While asset allocation can be done with goal setting, it is better to understand how asset allocation can affect the success of your financial plan. You can invest your savings in various asset classes like equity, debt, gold, real estate etc. Look at the investments you have already made like if you have a PPF or EPF account, the money you have invested in bank FDs, home loans you have. Payment etc. From current savings and investments that you have already made, calculate the percentage of allocation made to each asset class. For example, all bank FDs, PF money, government bonds, debt-oriented pension schemes should be classified as debt. Any money invested in IPOs, company shares, equity mutual funds should be classified as equity, loan EMIs should be classified as real estate etc.

As a general rule, 100 minus your current age should be allocated to equities and equity-like products. If you are 40 years old, 60% of annual savings should be invested in equity-like products and the rest in debt products. If this is not reflected in your current investments, try to balance your investments by reducing the money put in debt products like FDs and bonds and put that money in equity mutual funds or stocks.

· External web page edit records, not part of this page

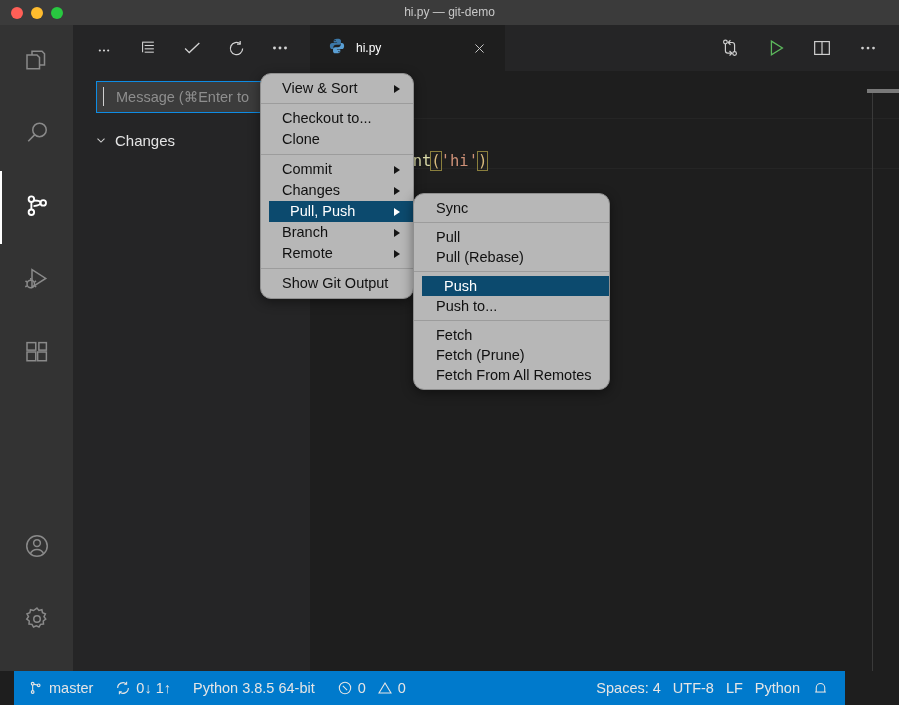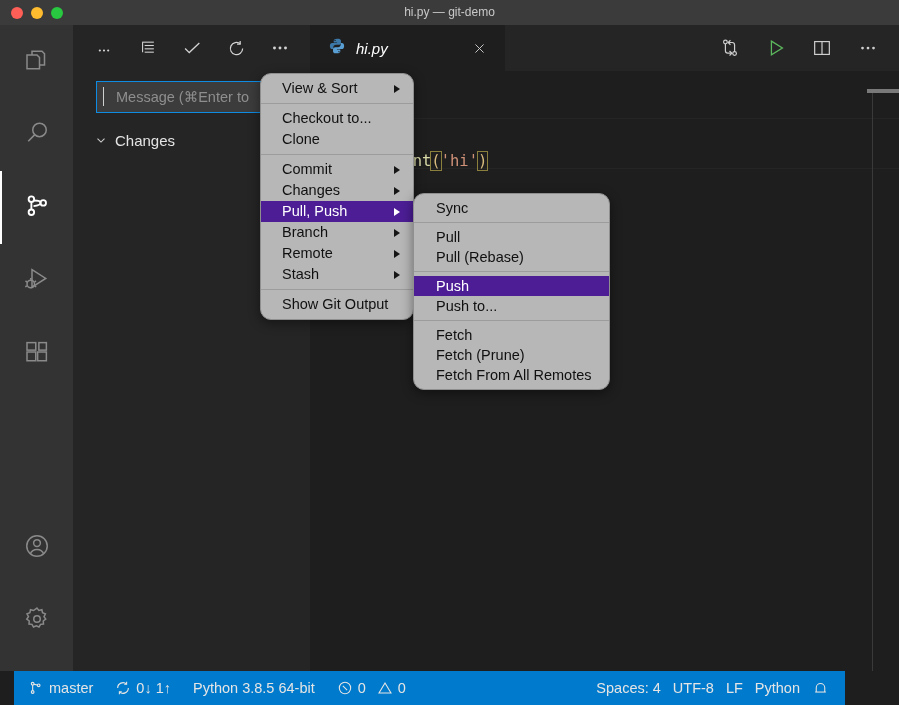--- a/index.html
+++ b/index.html
@@ -126,7 +126,7 @@
     gap: 10px;
     position: relative;
   }
-  .tab-label { color: #ffffff; font-size: 15px; font-style: italic; }
+  .tab-label { color: #ffffff; font-size: 12px; }
   .tab-close {
     position: absolute; right: 18px; top: 50%;
     transform: translateY(-50%);

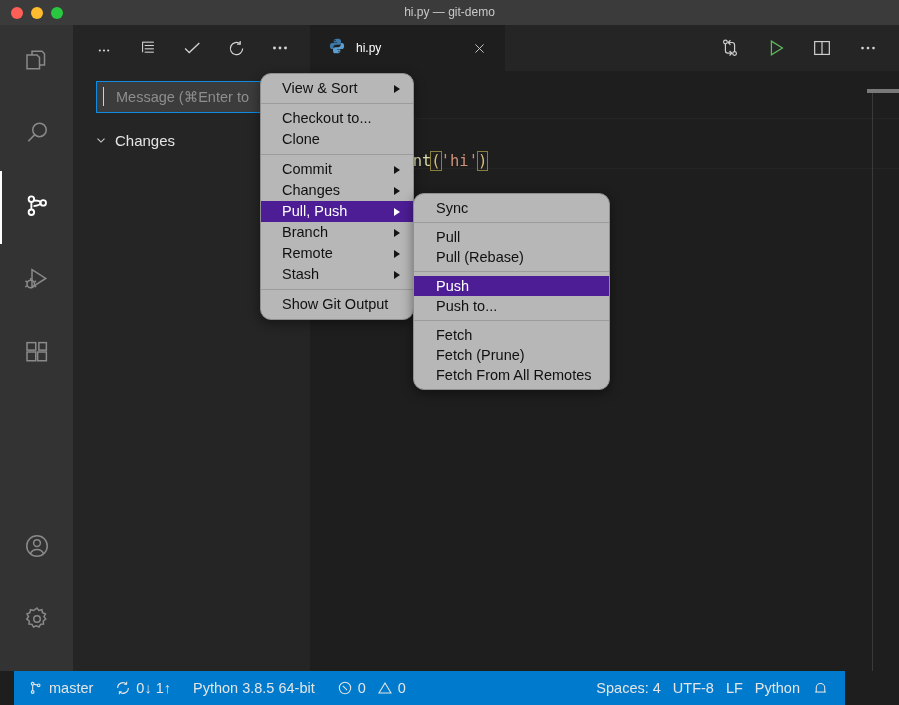--- a/index.html
+++ b/index.html
@@ -192,7 +192,7 @@
     white-space: nowrap;
     position: relative;
   }
-  .menu-item.selected { background: #4c1d95; color: #ffffff; }
+  .menu-item.selected { background: #0c4a6e; color: #ffffff; margin-left: 8px; }
   .menu-item .arrow {
     position: absolute; right: 13px; top: 50%;
     transform: translateY(-50%);

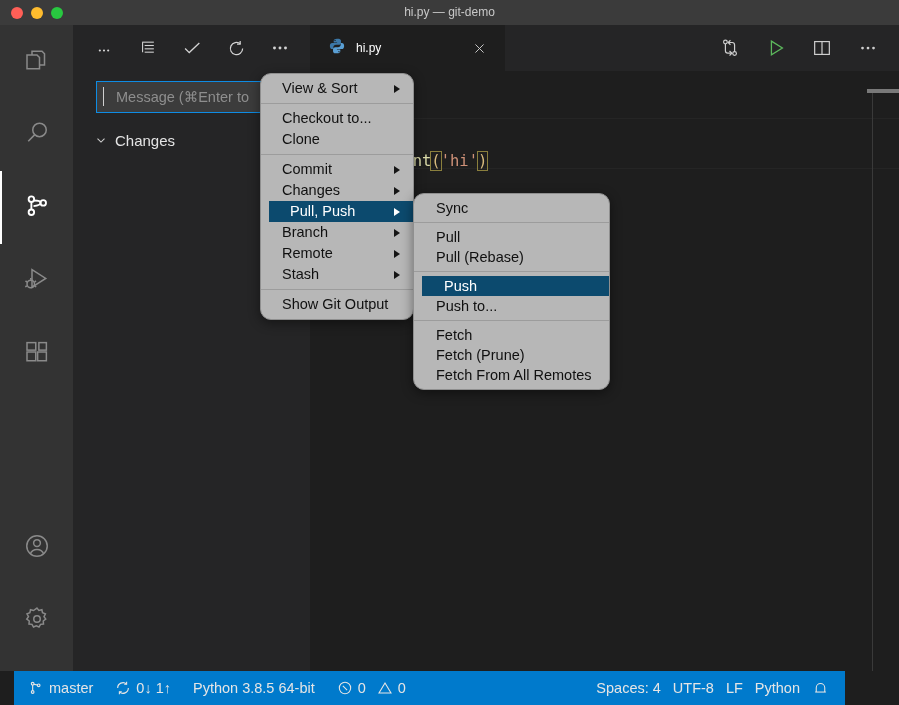--- a/index.html
+++ b/index.html
@@ -452,10 +452,6 @@
         <span>Remote</span>
         <span class="arrow"></span>
       </div>
-      <div class="menu-item">
-        <span>Stash</span>
-        <span class="arrow"></span>
-      </div>
       <div class="menu-sep"></div>
       <div class="menu-item">
         <span>Show Git Output</span>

Most people are not comfortable investing in stocks as it requires specialized research, constant monitoring and a lot of undue stress. Hence equity mutual funds are a better option as your money is professionally managed by fund managers who do all the research on the companies before investing and continuously monitor the fund performance by buying good stocks and selling poor performing ones We do.

start early

You should start your financial planning early as this will give you the benefit of compounding example, whichever option you choose to invest in, your money will grow for a long period of time with compounding returns every year.

Annual Review and Rebalancing

While a good financial plan is a good starting point, it is very important to follow it with discipline and rebalance your portfolio every year. Because life’s circumstances change frequently, you should revisit your plan with your financial advisor and make changes to reflect your new circumstances.